Effect of Socialisation on Collective Action

Since our birth, the feeling of ‘Us’ and ‘Them’ is instilled in us. First initiation into this happens in family where common identity with certain groups is ingrained in us, based on caste, religion etc, highlighting our differences from others. This continues at school where differentiation on basis of ranks, popularity, choice of music etc, leads to groups. These groups compete with each other to prove their worth over others. While this may lead to stronger collective action of these sub-groups against others, it eludes the concept of larger ‘WE’, hampering action at a larger collective level.

4 comments:

Shashvat Singh said...

This is definitely true. What here we forget is that this "sub-group" collective action ultimately ruins us as unless and until everyone, irrespective of man made identities, is benefited any collective action would prove to be unsuccessful in the long run. For instance, many landowners in the naxalite affected regions of Gaya district in Bihar have been forced to sell their vast tracts of land for pittance and migrate to cities to save themselves from the wrath of naxals. Because these land owners benefitted at the cost of poor people.

aditi chaturvedi said...

I definitely agree to it as the differentiation so formed not only hampers the collective action in the initial stages but also develops an inferiority complex which further weakens the participation of the people of the lower cadre and thus making effective collective action unachievable in the later stage.
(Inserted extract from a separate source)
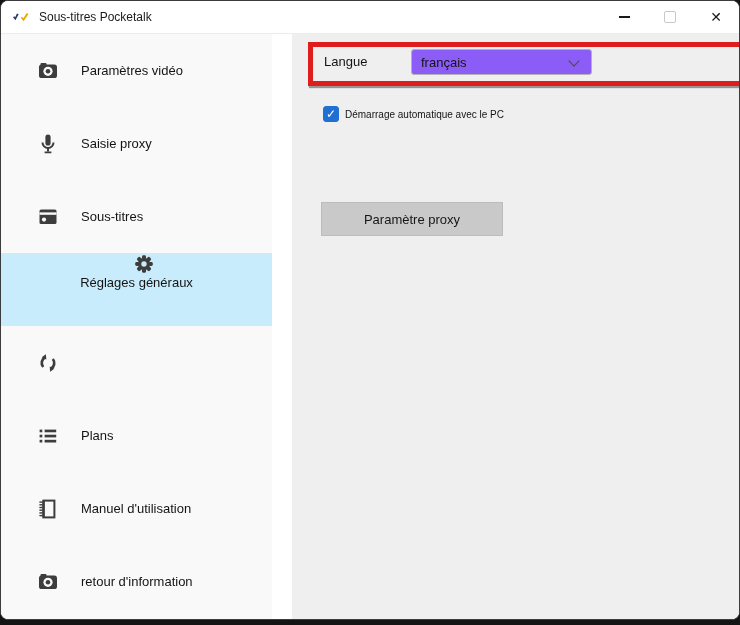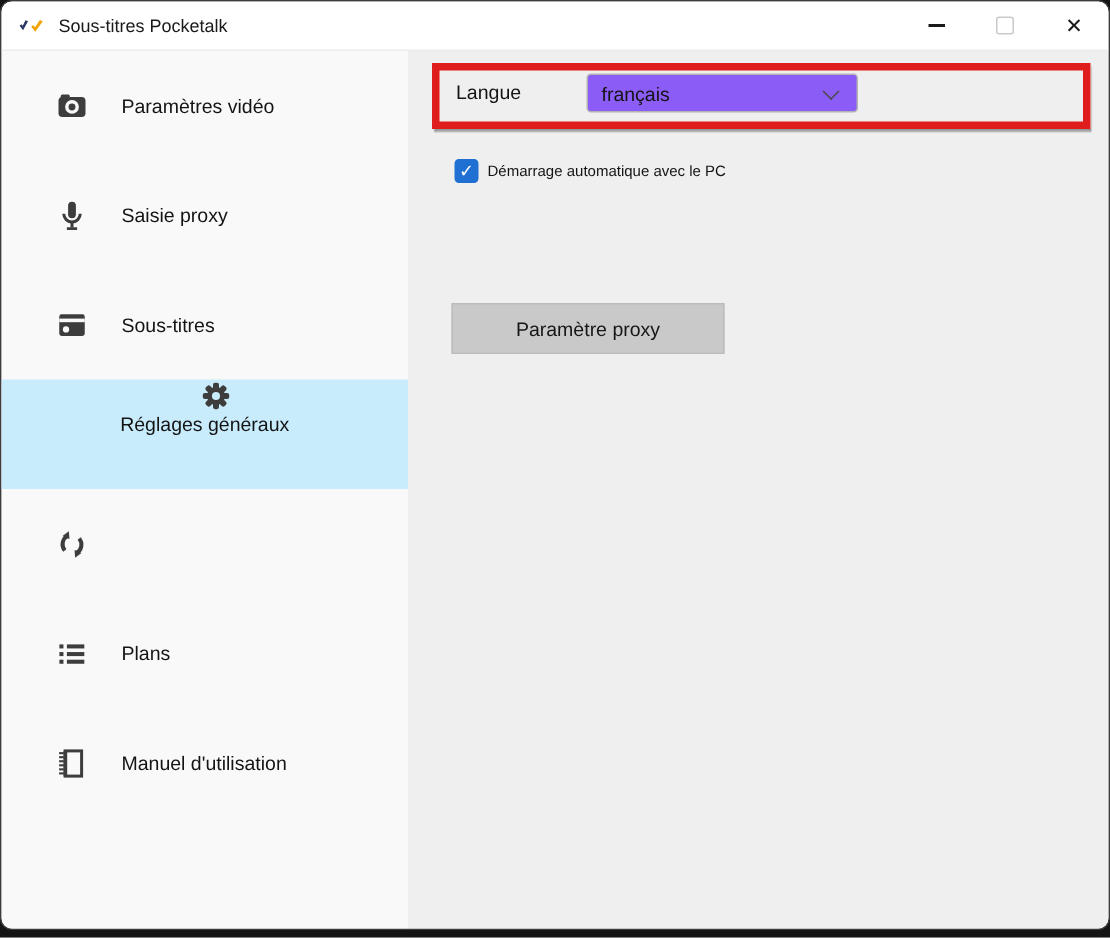"Paramètres vidéo" .appbody { gap: none -> 20px }
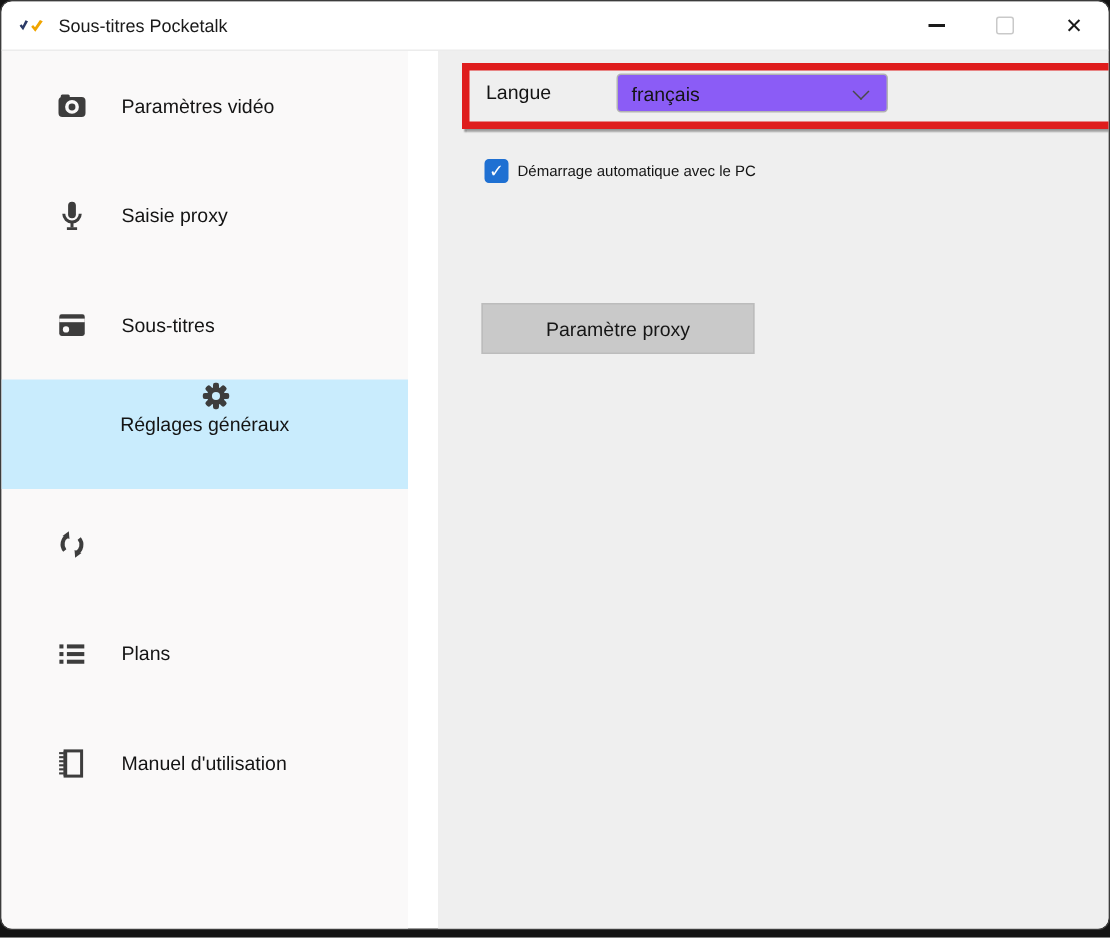"retour d'information" div.nav-item { html: none -> <div> <span> <svg> <rect></rect> <rect></rect> <circle></circle> <circle></circle> </svg> </span> <span>retour d'information</span> </div> }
Nitin Vats (30025) said...

"WE" starts from I, when some individuals bond together it creates a smaller "WE"(sub groups). Now let suppose if there would not be lots of smaller "WE"(sub groups) in the society and only a big "WE" exist. According your view it would be a perfect situation for a perfect collective action .But here a problem arises which is absence of differences, differences lead for refining actions which will become more beneficial for overall society. So in my view, these sub groups can help for emergence of a big "WE" and lays foundation of larger collective action.

Surabhi (30049) said...

I don’t deny it, differences catalyse collective action. If there was no anti-thesis to an existing thesis, it couldn’t synthesise into a new social order. But here I mean that our identification with a narrower identity group hampers broader collective action. Like region or religion tends to divide masses, preventing them from coming together to raise voice against injustice being perpetrated on the group as a whole, across these barriers. A classic case is how the Britishers ruled over India and suppressed a collective struggle for freedom for almost 200 years by suppressing our national identity with the regional one.